Top miners including Rio Tinto and Vale have sought to develop Simandou, the world's biggest untapped iron ore deposit.
But analysts think low iron ore prices and lawsuits surrounding the deposit have diminished appetite. However, Guinea plans to go ahead with the auction.
"I'm flying to Paris to finalise things with the lawyers and the auction could start as soon as next month," the minister told Reuters at the Chatham House Extractive Industries in Africa conference.
The minister said he expected many participants would take part given the very high quality of the deposit.
"This is a long-term project," he said.
Rio Tinto already holds the right to develop the southern half of the deposit, which could produce about 100 million tonnes of iron ore a year.
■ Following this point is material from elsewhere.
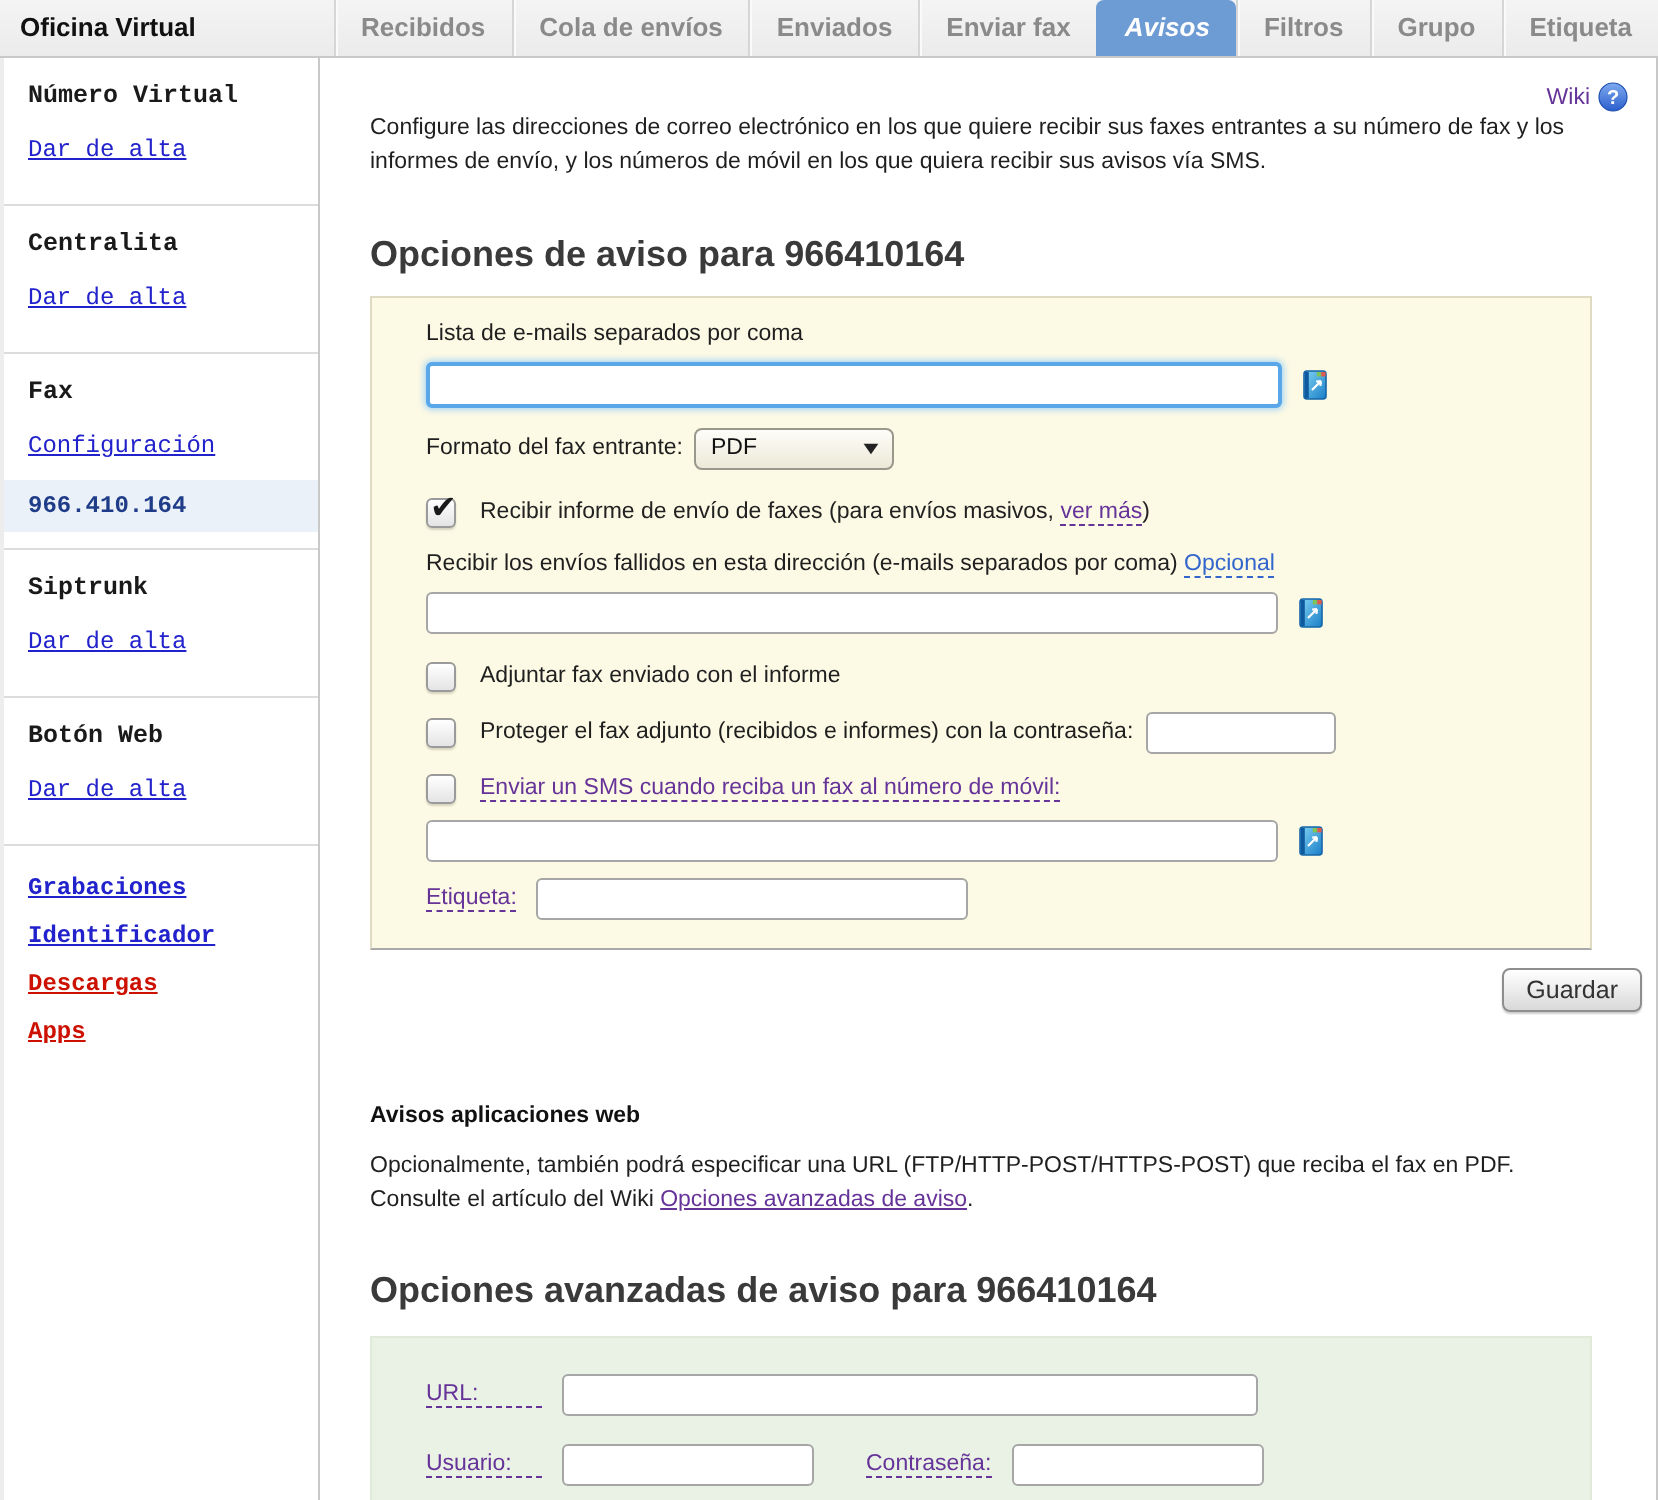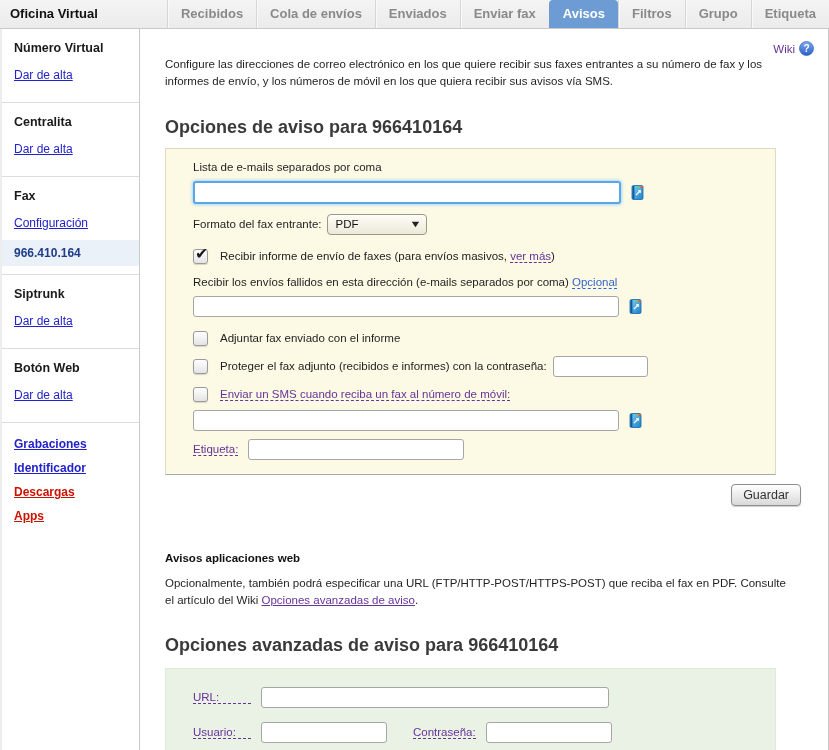"Avisos" .tab.active { font-style: none -> italic }
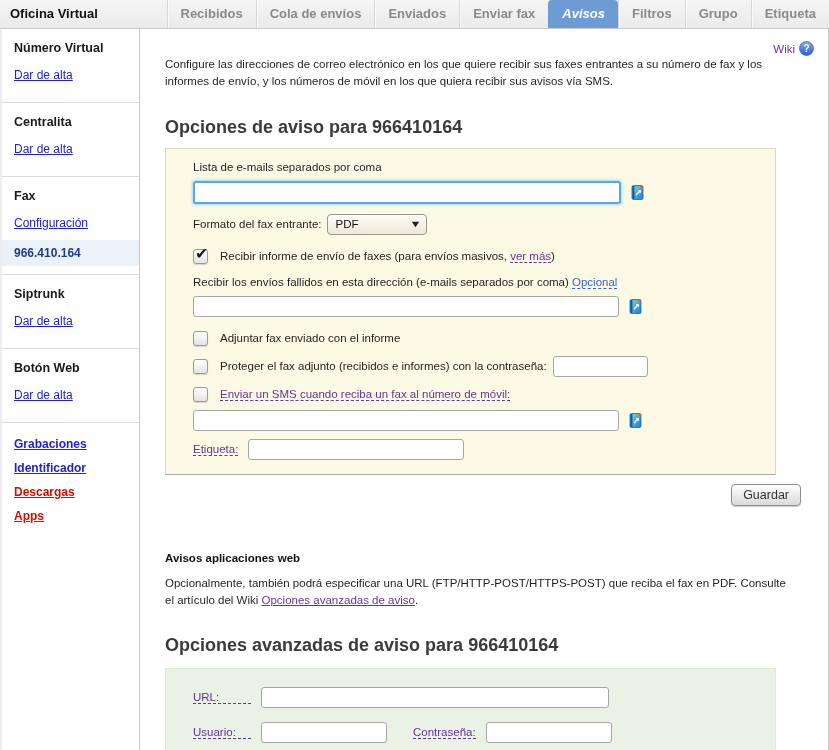"Número Virtual" .sidebar { font-family: none -> Liberation Mono, monospace; width: 140px -> 160px }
In the northern half, the government took back mining concessions from BSGR, the mining branch of Israeli billionaire Beny Steinmetz's business conglomerate, and its joint venture partner Vale last year. A government panel said in a report it had found that BSGR had received the rights from the previous administration through "corruption".
BSGR has rejected accusations of wrongdoing.
It has filed an arbitration request at the International Centre for Settlement of Investment Disputes (ICSID) in September against Guinea's decision and has threatened to sue companies that invest in its former licence area.
On Friday, Vale transferred its stake in the Guinea joint venture to BSGR but said it was not renouncing its right to recover from BSGR at least part of the $1.1 billion it said it has lost in Guinea.
"This now allows us to take full control of the project once the ICSID process has confirmed our innocence and established the illegal nature of the Government of Guinea's actions," a spokesman for BSGR said.
Rio Tinto owned the rights to develop the northern half of Simandou before the concession was given to BSGR and last year sued Vale, Beny Steinmetz and BSGR over how they obtained the rights. (Editing by Jason Neely)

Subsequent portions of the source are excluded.